Standing with feet together, step the right leg to the right side bending at the knee, toes pointed forward left leg remains straight, weight is centered over hips with slightly more weight on right leg.  Push strong with right leg to starting position.  Alternating sides, repeat 15-20 reps on each leg.

Combination Lunges with Dumbbells

Perform lunge with dumbbells in each hand, keeping arms straight, simply use the dumbbells to add weight to increase the difficult of the exercise.

Perform the lunge with dumbbells in each hand, when moving forward or backward perform a biceps curl or hammer curl.

Combination Lunges with Kettlebell

Perform the lunge with kettlebell, hold the kettlebell with both hands at chest level, goblet hold, which is grasping the handle of the kettlebell at handle, lift the kettlebell to chest level while keeping your elbows lower than your hands.  When stepping forward or backward:

  1. Press the Kettlebell forward and up at shoulder height, as if placing the bell on a shelf
  2. Press the Kettlebell forward and straight ahead of you at chest level, arms as straight as possible.
  3. As you step twist to the right and to the left, working the core.
  4. As you step forward or backward perform a biceps curl while holding the bell with both hands.


Squats can be performed by almost anyone, squats are terrific exercises for rehab, for balance, for knee strengthening, overall lower body strength.  The squat is a simple move but must be performed correctly to prevent injury to knees and lower back.

Key Things to Remember When Performing a Squat

  1. For a basic squat your feet should be slightly wider than shoulder width.
  2. Toes are turned slightly outward.
  3. Begin the squat by pushing your bootie back and lower imagine you are reaching your bootie to a chair.
  4. Keep your chest upright and eyes forward.
  5. Lower your body keeping your knees behind the big toes.  This can only be accomplished by pushing the bootie back.

Perform the squat by lowering your body, try to get your lower body as low as you can.  Gradually deepen the squat as you gain strength until you can reach the depth where your knees and hips are parallel to the floor. Repeat 10-15 times for 3-4 sets.  Squats can be done in combination format.  You can add dumbbells or kettle bell as in the above examples with lunges.  You can also add a weighted barbell, placed on the meaty part of your shoulders, behind your head.  Performing the squat with weight adds challenge and will improve your strength.  However, the weighted squat must be performed correctly to prevent injury to lower back, neck, shoulders, or knees.

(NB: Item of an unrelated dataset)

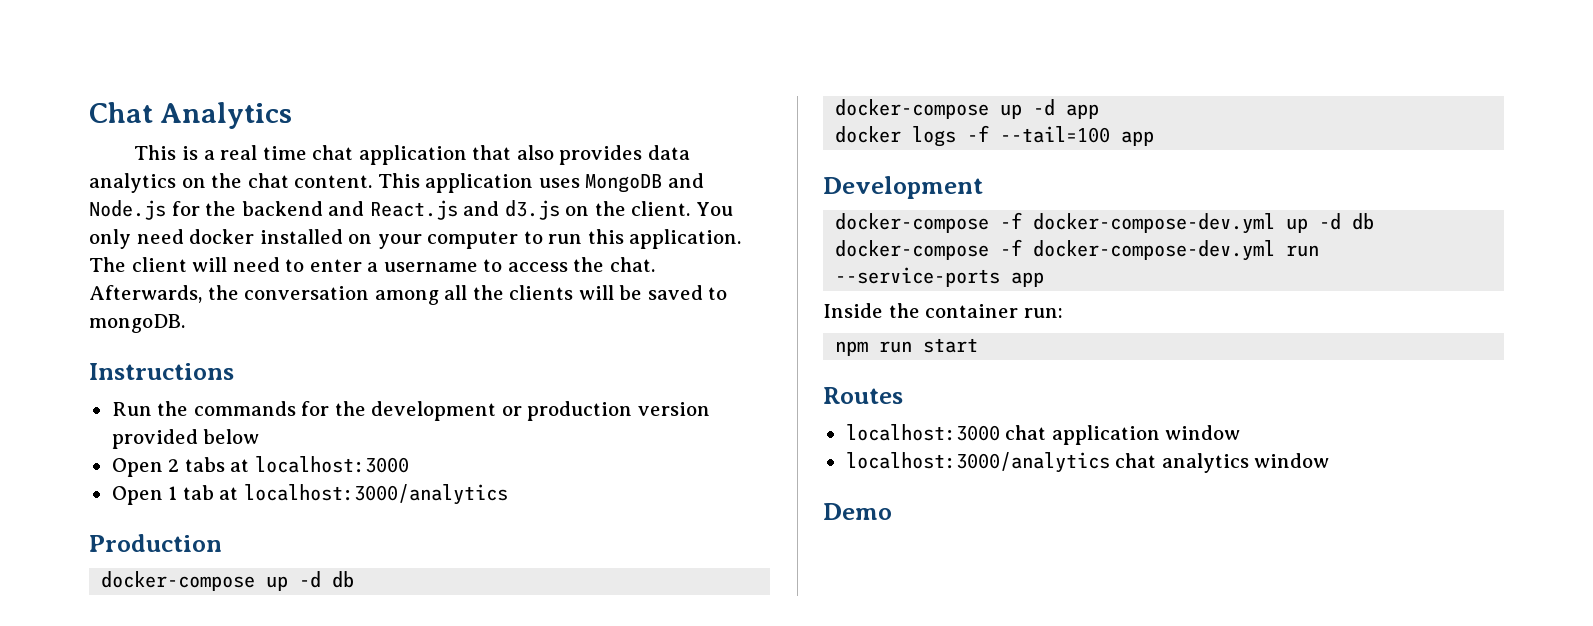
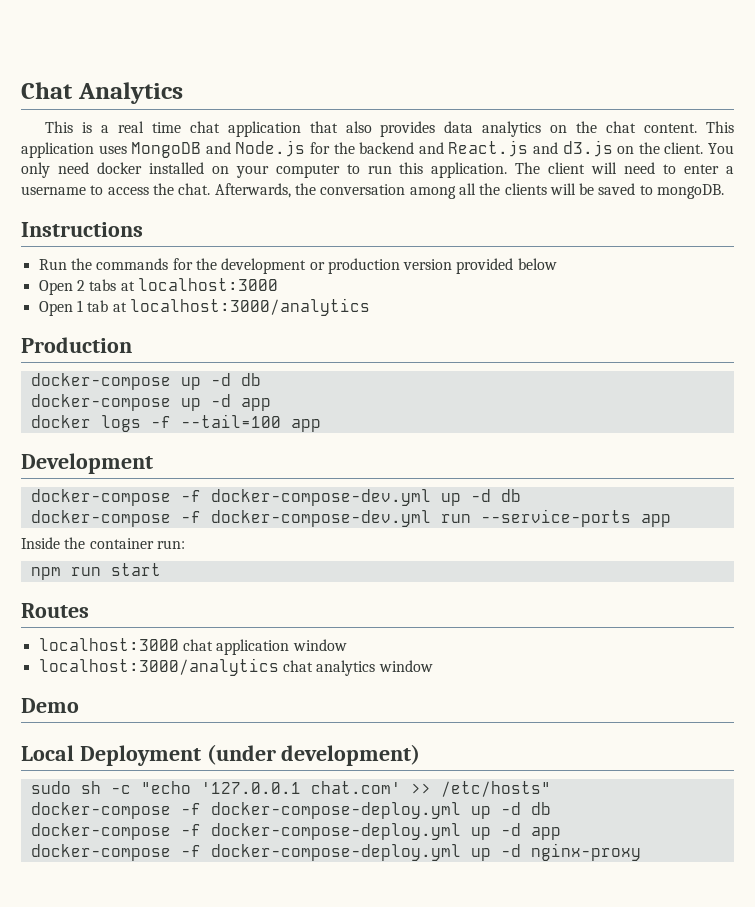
(892, 511) none -> [21,744,421,766] [30,781,551,797] [30,802,551,819] [30,823,561,840] [30,843,641,861] // Local Deployment (under development) // sudo sh -c "echo '127.0.0.1 chat.com' >> /etc/hosts" // docker-compose -f docker-compose-deploy.yml up -d db // docker-compose -f docker-compose-deploy.yml up -d app // docker-compose -f docker-compose-deploy.yml up -d nginx-proxy

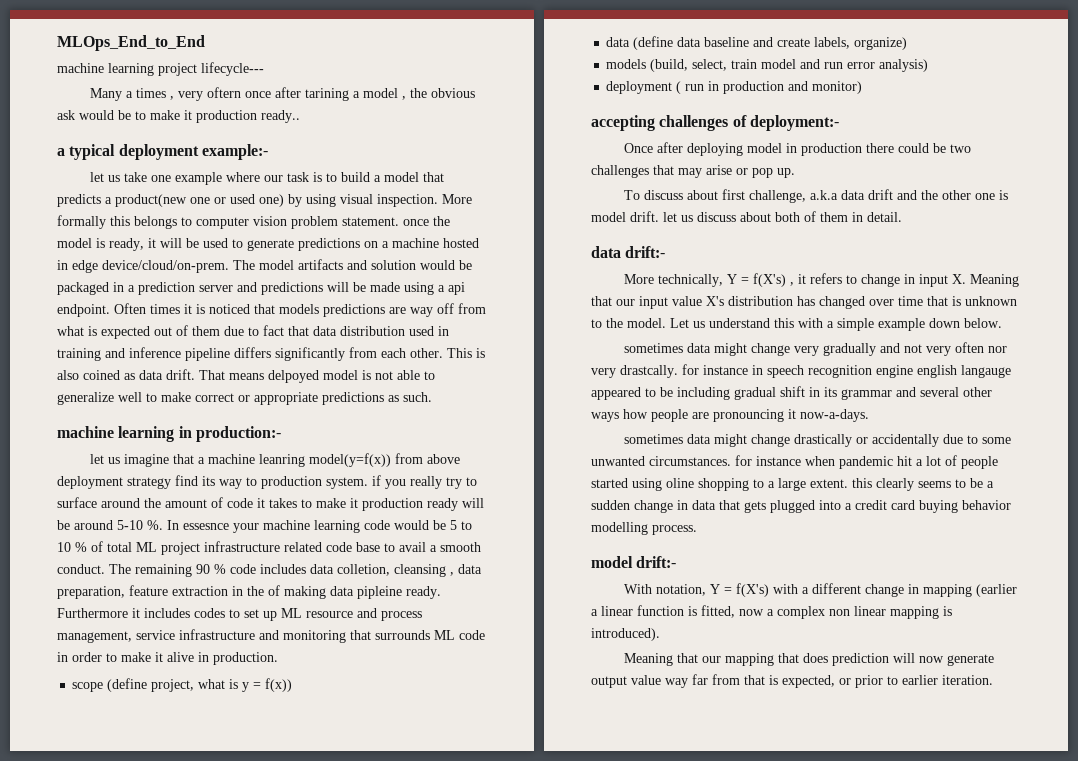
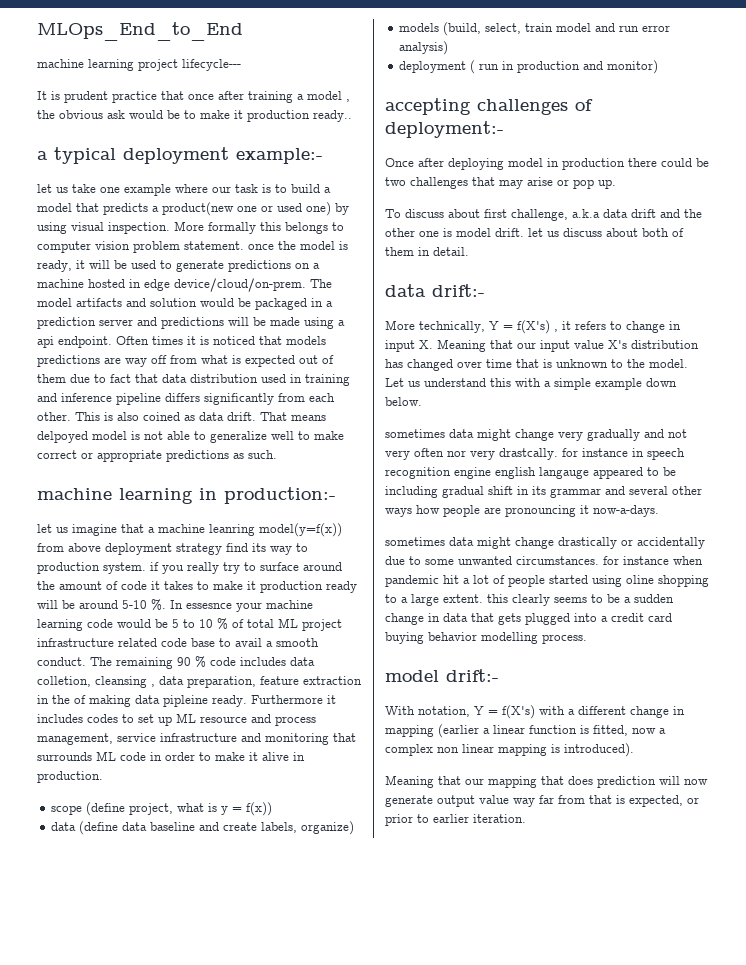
[89,87,241,101] Many a times , very oftern -> [37,91,184,103] It is prudent practice that
[304,88,349,101] tarining -> [248,91,293,103] training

TRX Suspension Trainer is a tool used often in the fitness world. You will see these in gyms, parks and in many personal training settings.  TRX can be performed as a group class or on an individual basis. This is a terrific total body workout. One of the biggest benefits of the TRX is that most of the exercises you can perform with the TRX includes core work.  So, no matter what you are doing with this piece of equipment you are working your core as you do it.  The best way to learn TRX is to be trained by a professional.  Contact me directly for individual training on the TRX. (858-822-9201)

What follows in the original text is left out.